I heard a sharknado brought them up from Florida about five years ago.


----------



## Fisherguy67 (May 25, 2014)

RE: bigfoot and ufo's ?
Hey Bassbully, 
Ohhh I'm discovering what you're mostly all about as per checking out many of your past posts, etc. Very revealing. Seems like you love a good argument with people mostly about tournaments, etc? The pattern there shows you really love being an (somewhat) authority on most things you speak of & don't like being challanged about your opinions. Also starting to also notice you aren't against getting into insinuating what other people believe in? Thanks for the psychoanalysis of me while sitting at your pc. Ha. Yes you're a real pro? Ha again. In case you don't get it yet, all the stuff there you refer to re: state of ohio's BS post about cottonmouths range implies that we;re too far north out of the snakes range. My assertion here & in my posts are simply that Illinois, & Indianna, being (farther north) geographically than ohio isn't it logical to believe that's a farce? Duh, starting to get it yet? Try real hard & I'm sure it'll sloooowly start sinking in now. (smile) I understand that with some people it takes a little longer than most. No problem with that. 
Sincerely,
Greg


----------



## Bassbully 52 (Feb 25, 2014)

Fisherguy67 said:


> RE: bigfoot and ufo's ?
> Hey Bassbully,
> Ohhh I'm discovering what you're mostly all about as per checking out many of your past posts, etc. Very revealing. Seems like you love a good argument with people mostly about tournaments, etc? The pattern there shows you really love being an (somewhat) authority on most things you speak of & don't like being challanged about your opinions. Also starting to also notice you aren't against getting into insinuating what other people believe in? Thanks for the psychoanalysis of me while sitting at your pc. Ha. Yes you're a real pro? Ha again. In case you don't get it yet, all the stuff there you refer to re: state of ohio's BS post about cottonmouths range implies that we;re too far north out of the snakes range. My assertion here & in my posts are simply that Illinois, & Indianna, being (farther north) geographically than ohio isn't it logical to believe that's a farce? Duh, starting to get it yet? Try real hard & I'm sure it'll sloooowly start sinking in now. (smile) I understand that with some people it takes a little longer than most. No problem with that.
> Sincerely,
> Greg


For the record any other post here have nothing to do with this one. The other thing is you do not know me and are a bad internet judge. I'm not going to get into it on a subject only you say you can prove and the state and wildlife experts say is hogwash.
Go have fun with snakes, UFO , big foots whatever.
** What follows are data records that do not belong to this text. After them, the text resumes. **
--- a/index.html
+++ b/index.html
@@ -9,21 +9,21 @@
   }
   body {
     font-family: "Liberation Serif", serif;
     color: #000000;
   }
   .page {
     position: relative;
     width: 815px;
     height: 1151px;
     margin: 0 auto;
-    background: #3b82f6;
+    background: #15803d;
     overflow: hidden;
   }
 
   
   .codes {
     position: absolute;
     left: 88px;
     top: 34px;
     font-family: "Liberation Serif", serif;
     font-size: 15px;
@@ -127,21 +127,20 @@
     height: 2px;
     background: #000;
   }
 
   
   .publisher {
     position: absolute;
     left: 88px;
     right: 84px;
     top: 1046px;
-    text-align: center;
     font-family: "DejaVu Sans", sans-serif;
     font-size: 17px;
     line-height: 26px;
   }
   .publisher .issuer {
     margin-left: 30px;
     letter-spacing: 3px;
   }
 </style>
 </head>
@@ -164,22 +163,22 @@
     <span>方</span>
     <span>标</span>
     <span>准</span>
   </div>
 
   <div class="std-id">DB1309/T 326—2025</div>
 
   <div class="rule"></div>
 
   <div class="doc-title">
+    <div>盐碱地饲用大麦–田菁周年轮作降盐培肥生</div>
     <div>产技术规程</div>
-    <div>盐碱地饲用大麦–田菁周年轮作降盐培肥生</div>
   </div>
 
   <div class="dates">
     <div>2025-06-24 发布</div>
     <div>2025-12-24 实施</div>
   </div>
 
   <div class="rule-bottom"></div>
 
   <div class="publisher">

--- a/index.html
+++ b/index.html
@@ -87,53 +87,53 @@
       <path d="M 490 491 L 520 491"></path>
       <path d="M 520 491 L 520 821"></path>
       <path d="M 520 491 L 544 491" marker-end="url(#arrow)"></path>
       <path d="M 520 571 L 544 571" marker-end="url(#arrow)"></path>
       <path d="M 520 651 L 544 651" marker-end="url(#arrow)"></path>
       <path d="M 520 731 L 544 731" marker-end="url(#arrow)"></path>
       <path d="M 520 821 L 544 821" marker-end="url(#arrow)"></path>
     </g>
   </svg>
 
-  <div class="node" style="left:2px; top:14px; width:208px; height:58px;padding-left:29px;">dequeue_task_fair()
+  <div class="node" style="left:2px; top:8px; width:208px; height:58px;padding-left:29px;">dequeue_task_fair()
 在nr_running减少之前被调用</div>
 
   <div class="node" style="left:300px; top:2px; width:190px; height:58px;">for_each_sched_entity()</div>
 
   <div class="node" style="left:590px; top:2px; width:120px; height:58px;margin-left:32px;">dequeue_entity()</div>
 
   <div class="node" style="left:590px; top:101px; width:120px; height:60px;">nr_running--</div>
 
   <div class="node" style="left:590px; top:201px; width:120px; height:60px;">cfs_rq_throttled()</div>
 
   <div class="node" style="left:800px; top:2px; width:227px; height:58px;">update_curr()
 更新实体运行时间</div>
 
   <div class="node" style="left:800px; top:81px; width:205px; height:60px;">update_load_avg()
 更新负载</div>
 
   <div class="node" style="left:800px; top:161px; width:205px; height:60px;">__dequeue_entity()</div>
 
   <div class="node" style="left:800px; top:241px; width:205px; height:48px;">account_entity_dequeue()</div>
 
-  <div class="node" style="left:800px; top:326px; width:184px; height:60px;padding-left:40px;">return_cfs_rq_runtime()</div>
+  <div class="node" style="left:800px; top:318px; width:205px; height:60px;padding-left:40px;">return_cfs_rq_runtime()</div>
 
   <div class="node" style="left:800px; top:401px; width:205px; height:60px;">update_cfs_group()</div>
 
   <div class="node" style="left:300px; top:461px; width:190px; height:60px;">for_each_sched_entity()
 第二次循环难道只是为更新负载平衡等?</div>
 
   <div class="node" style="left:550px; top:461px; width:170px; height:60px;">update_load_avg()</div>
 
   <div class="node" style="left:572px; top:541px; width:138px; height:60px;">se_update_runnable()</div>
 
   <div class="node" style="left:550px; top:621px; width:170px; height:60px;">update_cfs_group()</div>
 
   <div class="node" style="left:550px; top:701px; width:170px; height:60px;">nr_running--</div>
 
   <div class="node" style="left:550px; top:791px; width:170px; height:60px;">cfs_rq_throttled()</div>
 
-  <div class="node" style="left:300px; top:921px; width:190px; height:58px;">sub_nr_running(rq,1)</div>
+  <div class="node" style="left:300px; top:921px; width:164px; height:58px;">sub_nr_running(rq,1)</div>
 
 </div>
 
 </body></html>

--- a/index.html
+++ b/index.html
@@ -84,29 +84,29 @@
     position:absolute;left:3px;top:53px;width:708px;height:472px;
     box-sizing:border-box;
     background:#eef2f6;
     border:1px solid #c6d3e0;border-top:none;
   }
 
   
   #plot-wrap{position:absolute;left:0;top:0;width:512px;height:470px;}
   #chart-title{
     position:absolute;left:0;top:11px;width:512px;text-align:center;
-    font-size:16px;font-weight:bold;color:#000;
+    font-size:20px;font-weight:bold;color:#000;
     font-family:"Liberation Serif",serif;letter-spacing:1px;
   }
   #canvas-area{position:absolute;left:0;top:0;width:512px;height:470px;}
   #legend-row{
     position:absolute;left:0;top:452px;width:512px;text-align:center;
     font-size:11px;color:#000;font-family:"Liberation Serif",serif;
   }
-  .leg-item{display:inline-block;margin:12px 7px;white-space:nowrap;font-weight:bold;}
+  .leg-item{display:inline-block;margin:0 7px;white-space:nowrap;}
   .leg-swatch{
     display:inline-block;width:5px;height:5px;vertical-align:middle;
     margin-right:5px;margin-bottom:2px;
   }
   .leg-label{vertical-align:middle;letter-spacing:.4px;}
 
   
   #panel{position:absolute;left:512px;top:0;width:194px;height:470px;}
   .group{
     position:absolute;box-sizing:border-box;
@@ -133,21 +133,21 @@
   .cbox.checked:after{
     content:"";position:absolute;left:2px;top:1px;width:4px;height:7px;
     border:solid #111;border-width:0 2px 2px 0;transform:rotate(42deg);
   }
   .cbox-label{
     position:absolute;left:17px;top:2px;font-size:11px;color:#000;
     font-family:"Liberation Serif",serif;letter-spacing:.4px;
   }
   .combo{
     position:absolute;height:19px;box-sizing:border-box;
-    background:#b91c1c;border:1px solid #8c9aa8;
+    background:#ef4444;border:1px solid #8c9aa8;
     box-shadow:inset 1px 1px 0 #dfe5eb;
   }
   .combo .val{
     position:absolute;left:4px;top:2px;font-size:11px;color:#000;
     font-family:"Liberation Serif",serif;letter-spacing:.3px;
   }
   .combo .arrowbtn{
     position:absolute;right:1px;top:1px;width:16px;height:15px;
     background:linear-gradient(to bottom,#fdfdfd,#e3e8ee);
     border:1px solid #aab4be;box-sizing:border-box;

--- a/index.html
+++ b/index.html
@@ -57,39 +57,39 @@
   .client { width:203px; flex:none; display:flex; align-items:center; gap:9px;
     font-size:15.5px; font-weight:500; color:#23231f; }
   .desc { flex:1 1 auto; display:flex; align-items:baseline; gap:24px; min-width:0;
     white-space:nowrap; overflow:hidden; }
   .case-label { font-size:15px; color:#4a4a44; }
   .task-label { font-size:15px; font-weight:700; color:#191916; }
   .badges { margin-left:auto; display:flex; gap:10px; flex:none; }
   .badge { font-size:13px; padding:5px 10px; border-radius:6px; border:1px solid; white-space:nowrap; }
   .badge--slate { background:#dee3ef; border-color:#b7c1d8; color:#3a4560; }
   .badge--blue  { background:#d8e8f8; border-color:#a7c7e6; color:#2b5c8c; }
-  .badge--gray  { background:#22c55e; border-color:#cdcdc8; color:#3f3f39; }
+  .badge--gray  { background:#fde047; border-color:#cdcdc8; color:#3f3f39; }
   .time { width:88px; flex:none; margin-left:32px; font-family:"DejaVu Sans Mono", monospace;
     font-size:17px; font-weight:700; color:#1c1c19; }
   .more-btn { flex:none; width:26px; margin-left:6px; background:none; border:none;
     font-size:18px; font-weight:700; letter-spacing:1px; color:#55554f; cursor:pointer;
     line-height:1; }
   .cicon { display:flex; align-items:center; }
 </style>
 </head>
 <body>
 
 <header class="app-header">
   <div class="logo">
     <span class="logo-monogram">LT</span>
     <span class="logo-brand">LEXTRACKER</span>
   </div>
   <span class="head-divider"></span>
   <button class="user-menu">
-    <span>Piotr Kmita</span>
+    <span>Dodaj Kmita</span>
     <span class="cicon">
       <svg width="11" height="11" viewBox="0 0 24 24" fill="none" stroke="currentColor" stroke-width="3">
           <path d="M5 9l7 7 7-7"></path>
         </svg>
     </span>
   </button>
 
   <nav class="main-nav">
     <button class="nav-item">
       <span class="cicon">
I'm not the only one here who says it's BS but it's ok as long as you believe it's real . If you don't like my posts don't read them dude it's that simple


----------



## Popspastime (Apr 1, 2014)

I saw a Bigfoot carrying a cotton mouth there..I know it was,,


----------



## just perchy (Jan 16, 2005)

Twin lakes water snakes are just that, water snakes! I've hunted snakes most of my 52 years of life, having caught hundreds, and never once a venomous snake. Water snakes are very common, large, mean and nasty, put on a real act, but are by no means poisonous! Take me to these snakes, and I will prove you wrong. Also just because it's on YouTube doesn't mean it's factual. If I had a nickel for every time I've heard somebody refer to a snake as poisonous, when they are too scared to get within 10 feet of it, but think they are expert enough to identify from that distance. Go ahead, prove me wrong!


----------



## Fisherguy67 (May 25, 2014)

Hey Bully, RE your last post =
For the record any other post here have nothing to do with this one. The other thing is you do not know me and are a bad Internet judge. I'm not going to get into it on a subject only you say you can prove and the state and wildlife experts say is hogwash.
Go have fun with snakes, UFO , big foots whatever. I'm not the only one here who says it's BS but it's ok as long as you believe it's really real . If you don't like my posts don't read them dude it's that simple 
(HUH)?The other thing is you do not know me and are a bad Internet judge.
(1) DITTO
(HUH)?Go have fun with snakes, UFO , big foots whatever. I'm not the only one here who says it's BS but it's ok as long as you believe it's really real .
(2) I see you're still kicking & screeming cause you're still throwing out your disparaging remarks about wether I believe in UFOs, or Bigfoot, etc. You don't know me & none of your business anyway!! Were you used to getting your way all the time when you were a child?? I'll speculate here (just my opinion here) but as your handle on here implies probably a school yard bully? 
(3) (HUH) only you say you can prove and the state and wildlife experts say is hogwash. 
Do you have enough upstairs to realize that the State of Ohio experts maybe are relying on old data that was before worldwide climate change? 
(4) (HUH) If you don't like my posts don't read them dude it's that simple  
I don't know what the (D) at the end of your reply means but I'm understanding it's nice. 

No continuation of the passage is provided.